Right after being termed out as National Education Association president in July, Dennis Van Roekel gave an interview to Education Week and addressed the union’s insistence on maintaining an industrial-style model. He said, “Union members, however, are not going to give up their industrial union rights to enjoy the benefits of being treated like real professionals until they are treated as real professionals.”

He has it backwards. Teachers will never be considered professionals until they take charge and professionalize the field. There are 282,000 teachers in California who are doing an adequate, good or great job and it is incumbent upon them to take the lead and purge the field of the stinkers and pedophiles. Teachers have long wanted to be recognized as professionals, but they will never attain that status as long as they allow the teachers unions to protect incompetents and miscreants. 450,000 kids’ deserve better …much better.

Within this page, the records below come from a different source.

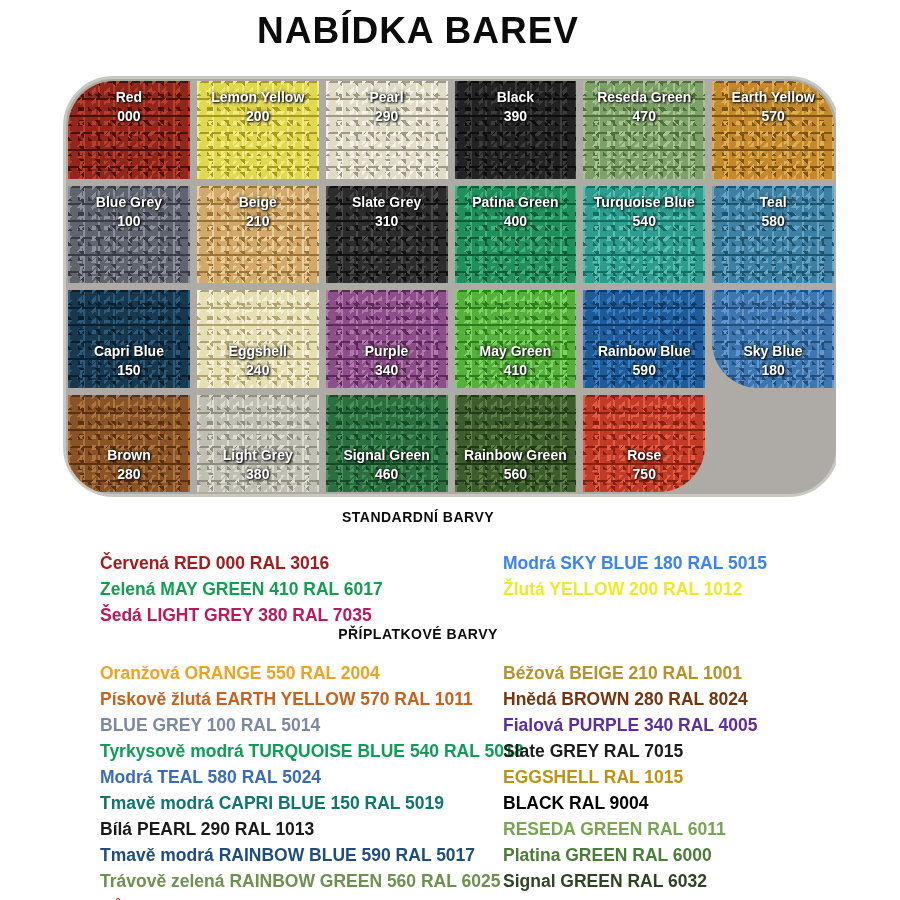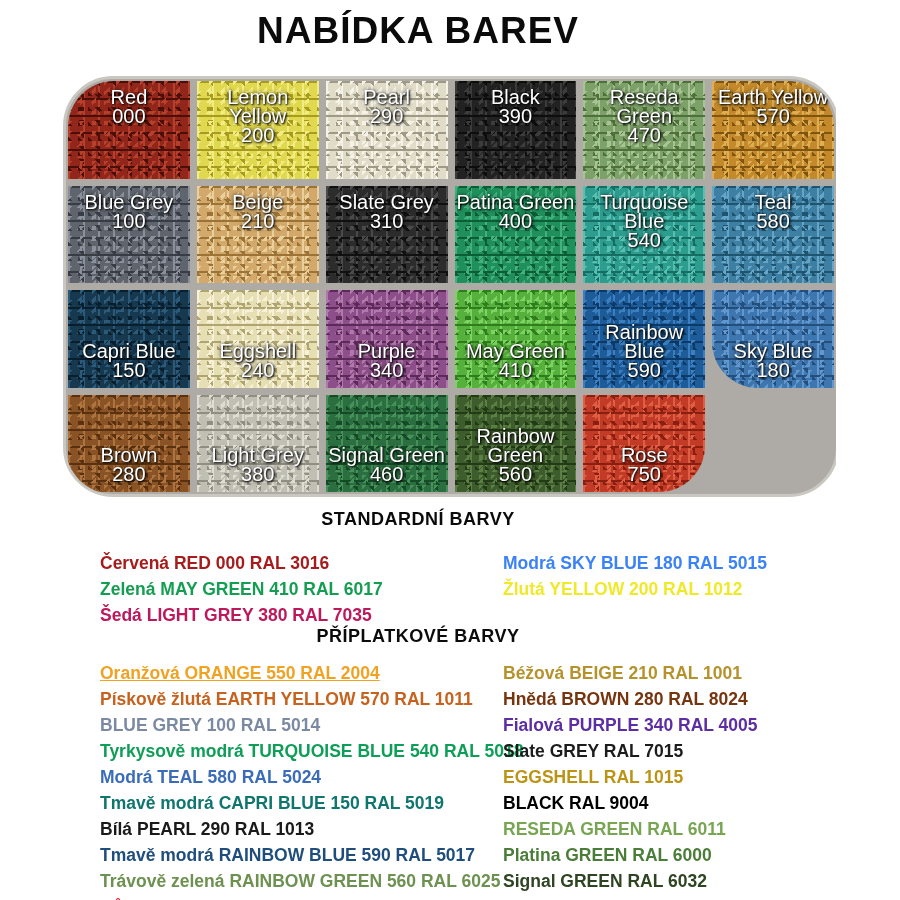"Red" .swatch-label { font-size: 20px -> 14px; font-weight: normal -> bold }
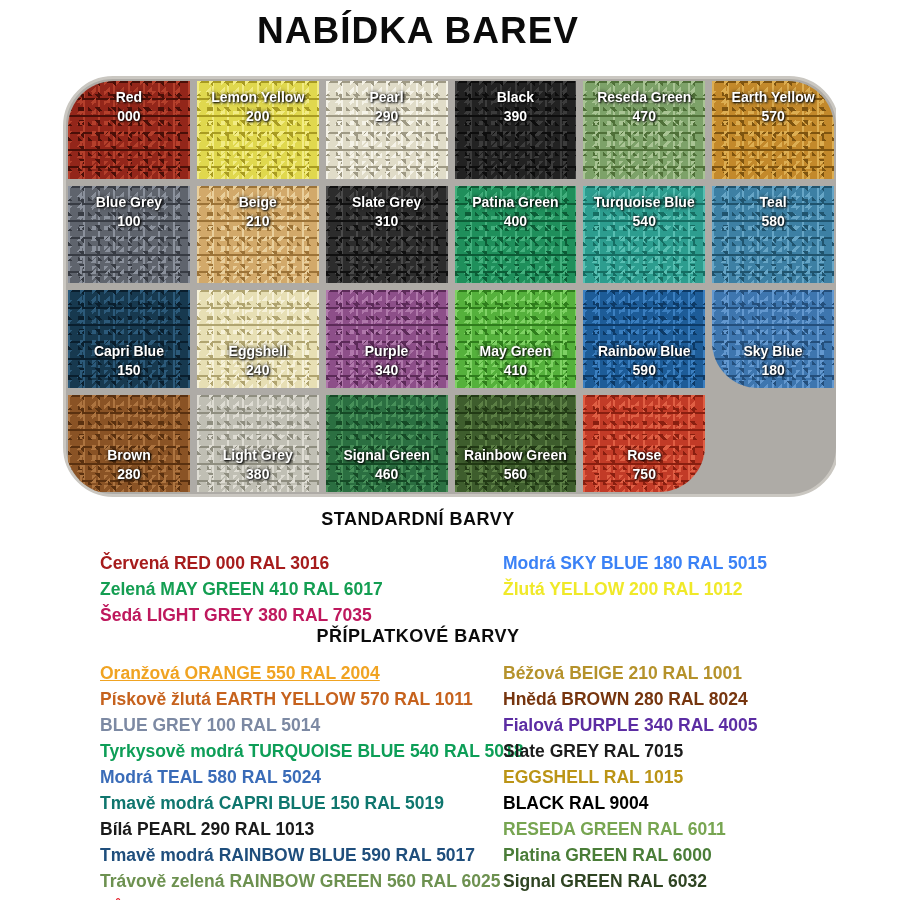"STANDARDNÍ BARVY" .sec-heading { font-size: 18px -> 14px }
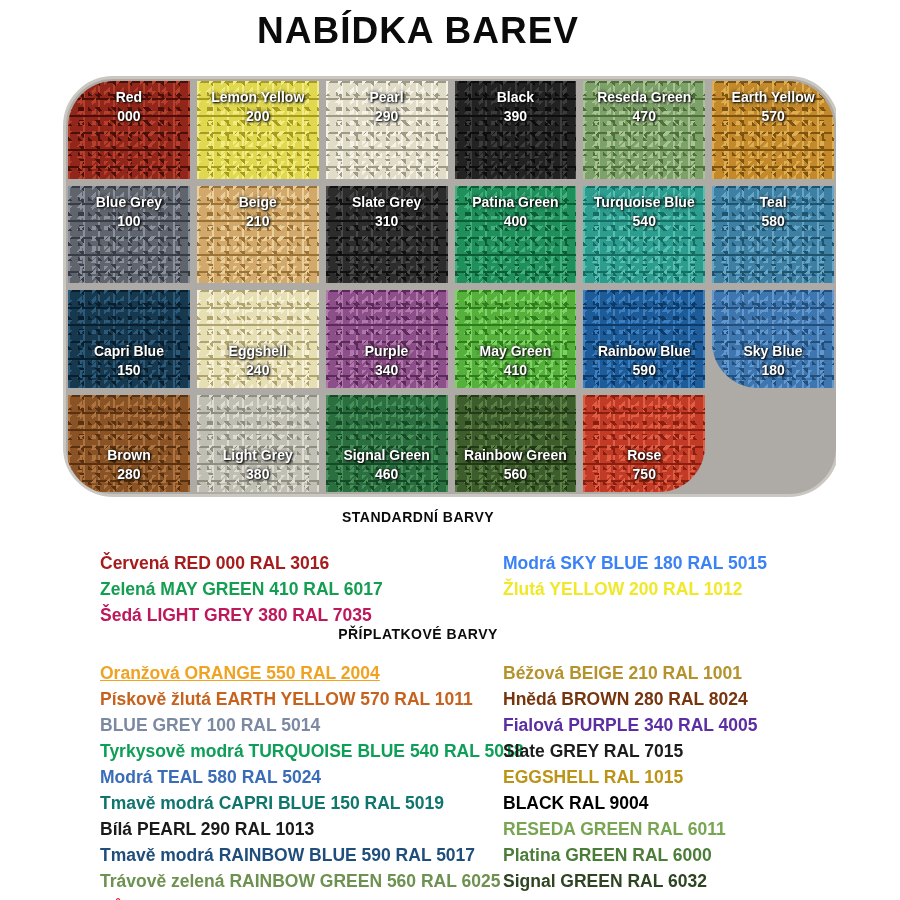"Oranžová ORANGE 550 RAL 2004" div.line { text-decoration: underline -> none }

(An abridged version of this post was printed in U-T San Diego on Jan.16th.)

Larry Sand, a former classroom teacher, is the president of the non-profit California Teachers Empowerment Network – a non-partisan, non-political group dedicated to providing teachers and the general public with reliable and balanced information about professional affiliations and positions on educational issues. The views presented here are strictly his own.